那么这里就需要用到前面每个LSN组中记录的max LSN了。代码如下:
src/backend/access/transam/slru.c
/*
* Physical write of a page from a buffer slot
*
* On failure, we cannot just ereport(ERROR) since caller has put state in
* shared memory that must be undone. So, we return FALSE and save enough
* info in static variables to let SlruReportIOError make the report.
*
* For now, assume it's not worth keeping a file pointer open across
* independent read/write operations.

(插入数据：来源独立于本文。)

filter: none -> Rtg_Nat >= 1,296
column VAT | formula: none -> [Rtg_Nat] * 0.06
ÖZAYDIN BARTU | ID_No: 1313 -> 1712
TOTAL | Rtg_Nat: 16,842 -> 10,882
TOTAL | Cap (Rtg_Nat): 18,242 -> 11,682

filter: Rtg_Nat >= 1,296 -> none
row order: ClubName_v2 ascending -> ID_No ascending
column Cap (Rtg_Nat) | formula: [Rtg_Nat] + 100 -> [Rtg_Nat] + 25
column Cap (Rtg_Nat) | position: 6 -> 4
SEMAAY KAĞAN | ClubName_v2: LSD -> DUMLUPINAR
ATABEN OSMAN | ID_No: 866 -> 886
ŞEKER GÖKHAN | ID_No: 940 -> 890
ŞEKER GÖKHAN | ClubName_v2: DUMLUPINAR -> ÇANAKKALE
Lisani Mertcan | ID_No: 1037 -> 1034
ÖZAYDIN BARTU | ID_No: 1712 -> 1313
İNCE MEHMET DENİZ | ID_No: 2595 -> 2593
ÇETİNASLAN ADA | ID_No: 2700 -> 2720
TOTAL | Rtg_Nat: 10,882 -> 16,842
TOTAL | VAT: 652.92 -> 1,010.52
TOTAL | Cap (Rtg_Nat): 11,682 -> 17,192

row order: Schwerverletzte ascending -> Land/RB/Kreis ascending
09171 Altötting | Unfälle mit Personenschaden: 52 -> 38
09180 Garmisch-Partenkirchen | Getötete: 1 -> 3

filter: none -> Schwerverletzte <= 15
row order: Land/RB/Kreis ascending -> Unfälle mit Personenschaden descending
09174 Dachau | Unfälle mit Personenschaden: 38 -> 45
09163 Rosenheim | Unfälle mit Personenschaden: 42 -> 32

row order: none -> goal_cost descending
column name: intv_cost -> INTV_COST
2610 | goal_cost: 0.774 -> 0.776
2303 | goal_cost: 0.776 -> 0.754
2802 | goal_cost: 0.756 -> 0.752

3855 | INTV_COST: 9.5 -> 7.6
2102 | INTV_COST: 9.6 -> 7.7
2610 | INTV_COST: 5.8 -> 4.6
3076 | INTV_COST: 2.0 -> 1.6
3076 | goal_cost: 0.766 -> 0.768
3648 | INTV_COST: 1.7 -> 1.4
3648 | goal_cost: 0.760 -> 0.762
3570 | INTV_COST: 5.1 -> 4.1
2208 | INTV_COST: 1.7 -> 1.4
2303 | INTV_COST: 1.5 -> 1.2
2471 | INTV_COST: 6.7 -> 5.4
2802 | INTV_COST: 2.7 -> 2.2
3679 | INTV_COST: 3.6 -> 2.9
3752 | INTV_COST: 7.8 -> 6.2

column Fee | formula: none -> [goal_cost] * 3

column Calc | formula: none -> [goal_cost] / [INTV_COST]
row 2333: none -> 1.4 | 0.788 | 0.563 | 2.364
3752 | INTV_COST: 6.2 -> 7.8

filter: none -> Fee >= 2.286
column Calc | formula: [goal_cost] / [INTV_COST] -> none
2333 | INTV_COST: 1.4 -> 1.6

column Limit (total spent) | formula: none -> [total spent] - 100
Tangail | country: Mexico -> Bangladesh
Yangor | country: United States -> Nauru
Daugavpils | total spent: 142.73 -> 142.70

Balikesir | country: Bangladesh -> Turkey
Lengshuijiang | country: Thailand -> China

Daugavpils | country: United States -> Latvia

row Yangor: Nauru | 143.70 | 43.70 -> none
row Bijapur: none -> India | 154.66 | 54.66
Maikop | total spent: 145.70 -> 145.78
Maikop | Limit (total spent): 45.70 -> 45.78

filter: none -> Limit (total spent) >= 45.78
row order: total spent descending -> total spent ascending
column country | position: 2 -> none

We do batch operations during
* SimpleLruFlush, though.
*
* fdata is NULL for a standalone write, pointer to open-file info during
* SimpleLruFlush.
*/
static bool
SlruPhysicalWritePage(SlruCtl ctl, int pageno, int slotno, SlruFlush fdata)
{
SlruShared shared = ctl->shared;
int segno = pageno / SLRU_PAGES_PER_SEGMENT;
int rpageno = pageno % SLRU_PAGES_PER_SEGMENT;
int offset = rpageno * BLCKSZ;
char path[MAXPGPATH];
int fd = -1;
/*
* Honor the write-WAL-before-data rule, if appropriate, so that we do not
* write out data before associated WAL records. This is the same action
* performed during FlushBuffer() in the main buffer manager.
*/
if (shared->group_lsn != NULL)
{
/*
* We must determine the largest async-commit LSN for the page. This
* is a bit tedious, but since this entire function is a slow path
* anyway, it seems better to do this here than to maintain a per-page
* LSN variable (which'd need an extra comparison in the
* transaction-commit path).
*/
XLogRecPtr max_lsn;
int lsnindex,
lsnoff;
lsnindex = slotno * shared->lsn_groups_per_page;
max_lsn = shared->group_lsn[lsnindex++];
for (lsnoff = 1; lsnoff < shared->lsn_groups_per_page; lsnoff++)
{
XLogRecPtr this_lsn = shared->group_lsn[lsnindex++];
if (max_lsn < this_lsn)
max_lsn = this_lsn;
}
if (!XLogRecPtrIsInvalid(max_lsn)) // 判断max_lsn是不是一个有效的LSN,如果是有效的LSN,说明需要先调用xlogflush将wal buffer中小于该LSN以及以前的buffer写入磁盘。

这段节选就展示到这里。